The bloody past of Port Arthur

from page 32 of The Daily Telegraph, May 1, 1996


by Margot Pitkin

  Chain gangs, solitary confinement, floggings with a cat o' nine tails and savage dog -- all were part of the everyday routine at Port Arthur.
  The site of last weekend's massacre has a bloody history -- it was one of Australia's most notorious 19th century penal settlements.
  There was only one escape for many sent there: death and burial in an unmarked grave on the Island of the Dead.
  Some prisoners were driven to commit murder in order to be sent to Sydney to reveive an almost mandatory death sentence. For many, it was preferable to rotting in Van Diemen's Land (Tasmania).
  The first penal settlement in Van Diemen's Land opened in January 1822. It was at Macquarie Harbour on the west coast, near Strahan.
  The main buildings were on Sarah Island, but more dangerous criminals were put on a small island, the Isle of Condemned Men.
  It was an appalling site. Huge waves, whipped by the Roaring Forties, crashed into the narrow, bottle-necked harbour.
  The entrance was so difficult to navigate that it became known as Hell's Gate. Vessels often had to wait days before making the dangerous run across the sand bar.
  For a decade it was the most savage settlement in the English-speaking world.
  The Lieutenant-Governor of the Diemen's Land, William Sorell, was determined that "prisoners upon trial (should) declare they would rather suffer death than be sent back to Macquarie Harbour".
  The penitentiary had drawbacks for administrators, including inacessibility and small capacity -- it could house little more than 350 prisoners. Such reasons led to the convicts being transferred to Port Arthur in 1832.
  By then Sorell had retired and was replaced by Lieutenant-Governor George Arthur.
  Under him, Port Arthur, whose daily administration was handled by the commandant, Charles O'Hara Booth, was conceived as a prison town for some of Australia's toughest convicts.
  The convicts would contribute free labour not only to atone for their crimes but also to make the settlement self-supporting.
  Thus it started as a timber-milling station, complete with timber houses, workshops, hospital, barracks and cells.
  As it progressed, stone buildings were erected -- they form the bulk of the ruins and restored buildings which greet tourists today.
  The settlement was a busy port in the 1830s. There were wharves, warehouses and dockyard run by convicts in conspicuous yellow uniforms. Inmates were often shackled together by chains and overseers were constantly in attendance.
  In the first five years more than 1700 convicts arrived at Port Arthur. On the whole, George Arthur was strict but fair. He declared the warders be as strictly disciplined as the detainees. But when convict justive was called for, it could be savage.
  All knew that Port Arthur was virtually escape-proof. Situated about 100km south of Hobart, it lay on a peninsula joined to the mainland by a stretch of land so narrow it could be protected by 11 savage dogs. Their fully-extended chains kept them within 15cm of each other.
  The dogs, supervised by armed guards, ensured that any convict trying to run this gauntlet would be torn to pieces.
  Some convicts tried swimming to the mainland. But most were either shot in the water or perished in the surrounding forests.
  Visiting boats were closely guarded and no seaman was allowed contact with the convicts.

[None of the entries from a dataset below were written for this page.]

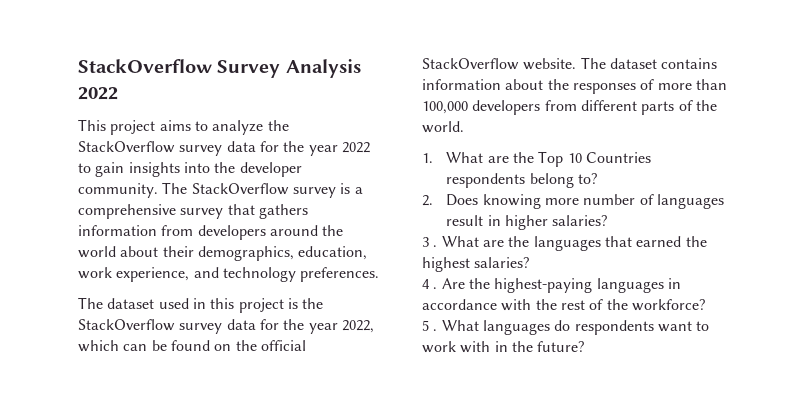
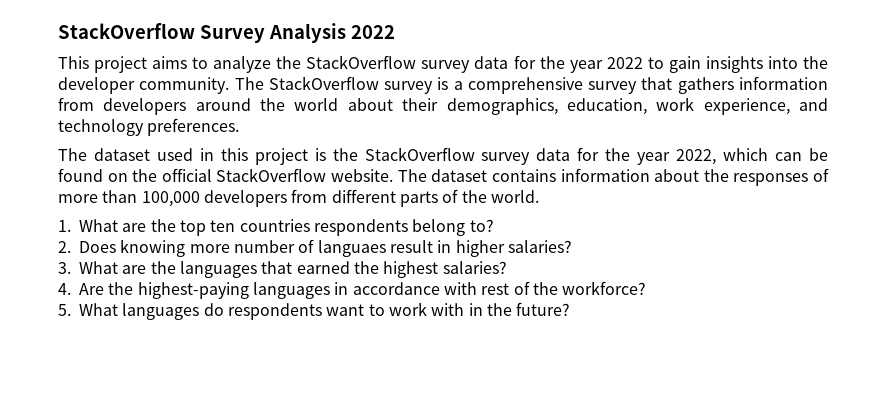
- 1. What are the Top 10 Countries respondents belong to?
+ 1. What are the top ten countries respondents belong to?
- 2. Does knowing more number of languages result in higher salaries?
+ 2. Does knowing more number of languaes result in higher salaries?
- 3 . What are the languages that earned the highest salaries?
+ 3. What are the languages that earned the highest salaries?
- 4 . Are the highest-paying languages in accordance with the rest of the workforce?
+ 4. Are the highest-paying languages in accordance with rest of the workforce?
- 5 . What languages do respondents want to work with in the future?
+ 5. What languages do respondents want to work with in the future?

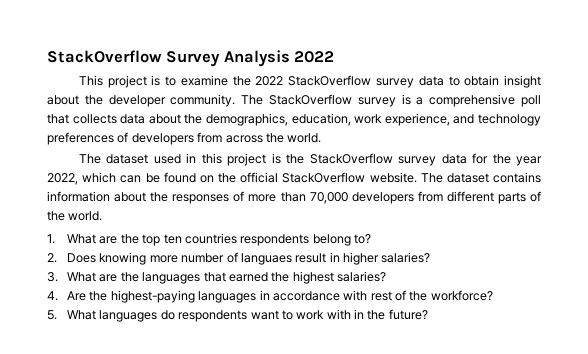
- This project aims to analyze the StackOverflow survey data for the year 2022 to gain insights into the developer community.
+ This project is to examine the 2022 StackOverflow survey data to obtain insight about the developer community.
- The StackOverflow survey is a comprehensive survey that gathers information from developers around the world about their demographics, education, work experience, and technology preferences.
+ The StackOverflow survey is a comprehensive poll that collects data about the demographics, education, work experience, and technology preferences of developers from across the world.
- The dataset contains information about the responses of more than 100,000 developers from different parts of the world.
+ The dataset contains information about the responses of more than 70,000 developers from different parts of the world.

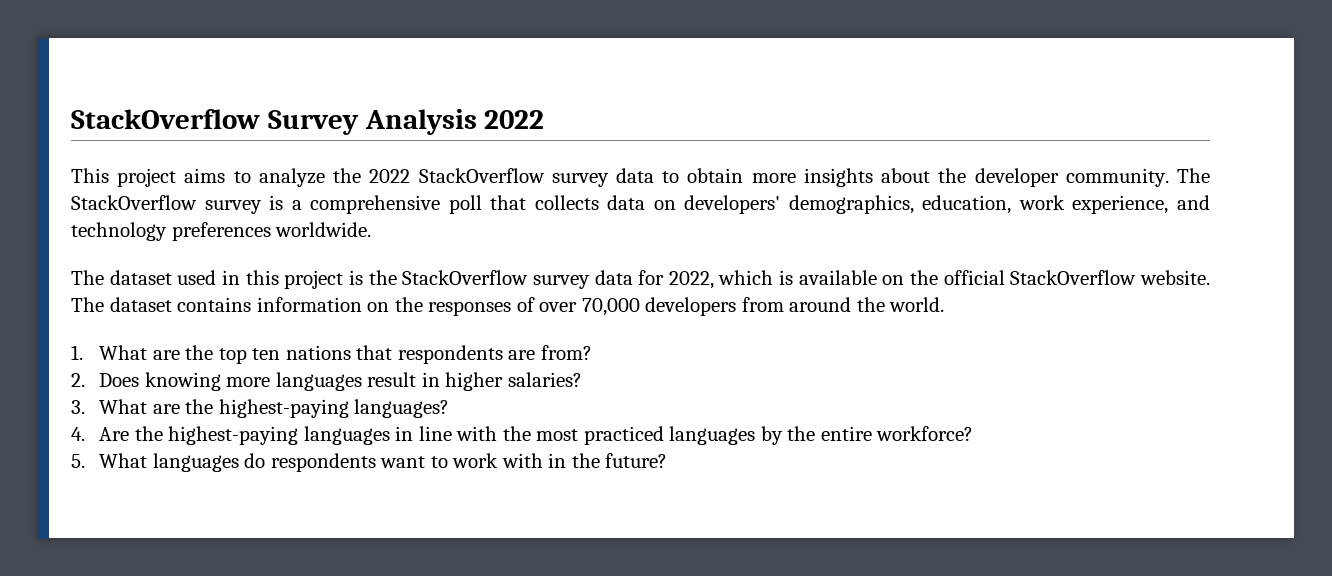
- This project is to examine the 2022 StackOverflow survey data to obtain insight about the developer community.
+ This project aims to analyze the 2022 StackOverflow survey data to obtain more insights about the developer community.
- The StackOverflow survey is a comprehensive poll that collects data about the demographics, education, work experience, and technology preferences of developers from across the world.
+ The StackOverflow survey is a comprehensive poll that collects data on developers' demographics, education, work experience, and technology preferences worldwide.
- The dataset used in this project is the StackOverflow survey data for the year 2022, which can be found on the official StackOverflow website.
+ The dataset used in this project is the StackOverflow survey data for 2022, which is available on the official StackOverflow website.
- The dataset contains information about the responses of more than 70,000 developers from different parts of the world.
+ The dataset contains information on the responses of over 70,000 developers from around the world.
- 1. What are the top ten countries respondents belong to?
+ 1. What are the top ten nations that respondents are from?
- 2. Does knowing more number of languaes result in higher salaries?
+ 2. Does knowing more languages result in higher salaries?
- 3. What are the languages that earned the highest salaries?
+ 3. What are the highest-paying languages?
- 4. Are the highest-paying languages in accordance with rest of the workforce?
+ 4. Are the highest-paying languages in line with the most practiced languages by the entire workforce?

At night the small boats would be stripped of their oars and sails.
  Trouble-making convicts would be sent to mine coal under terrible conditions.
  Others would be used as human draught horses, manhandling carriages carrying visiting dignitaries or freight along a 8km-long, narrow-gauged wooden rail track.
  Service on the chain gang was another penalty for recalcitrants. It is thanks to many of these gangs that Tasmania has so many magnificent colonial bridges, public buildings and private homes.
  Floggings were frequent and savage although they were supervised by the resident medical officer. As a man worked his way through his sentence, good behaviour was rewarded with lighter duties.
  Those working in the settlement would be awoken by a bell at 5.30am in summer months and work through to 6pm. In winter, the hours were from 7am to 4.30pm.
  Education was included in the men's routine as was compulsory attendance at church services.
  It is said the church at Port Arthur, now a beautiful, gutted ruin, was never consecrated because it was the scene of two murders during its building.
  But being the settlement's only place of worship, it is more likely that it remained unconsecrated so that it could be used for both Protestant and Catholic services.
  As the settlement grew into a township, it became more sophisticated. In addition to private homes for the commandant, doctore and parson, there was a military barracks that housed 50 men.
  The convicts lived in the barracks, about 30 men to a section. They were constantly supervised by oversees.
  As well as the convict barracks, there were 12 cells, measuring 3m x 1.5m, used for solitary confinement. Convicts there would sleep on a narrow wooden shelf, the only furnishing in the cell, and were watched through a peephole in the cell door.
  There were many fierce debates about crime and punishment during the 19th century.
  Against the hitherto accepted "flog 'em" school of thought was the new concept of reform.
  The first experiment had been at Pentonville Prison in London. This new approach was also tried in Port Arthur.
  The "model" prison used primitive forms of brainwashing.
  Cells were designed so that prisoner were kept in isolation with neither speech, sight or phsyical contact permitted with any other human being.
  Prisoners were never addressed by name; the cell corridors were carpeted and the guards wore slippers to deaden sound. All communication between guards was by hand signal.
  Even at the chapel services, prisoners were isolated in separate, high-sided, box-like pews. The men had to wear hoods with eye slits whenever they were not in their cells.
  But time was catching up with Port Arthur. Free settlers who moved to the island, disliked the penal settlement.
  The last convicts arrived in 1853; two years later the stigmatised Van Diemen's Land was renamed Tasmania. The Port Arthur prison settlement closed in 1877.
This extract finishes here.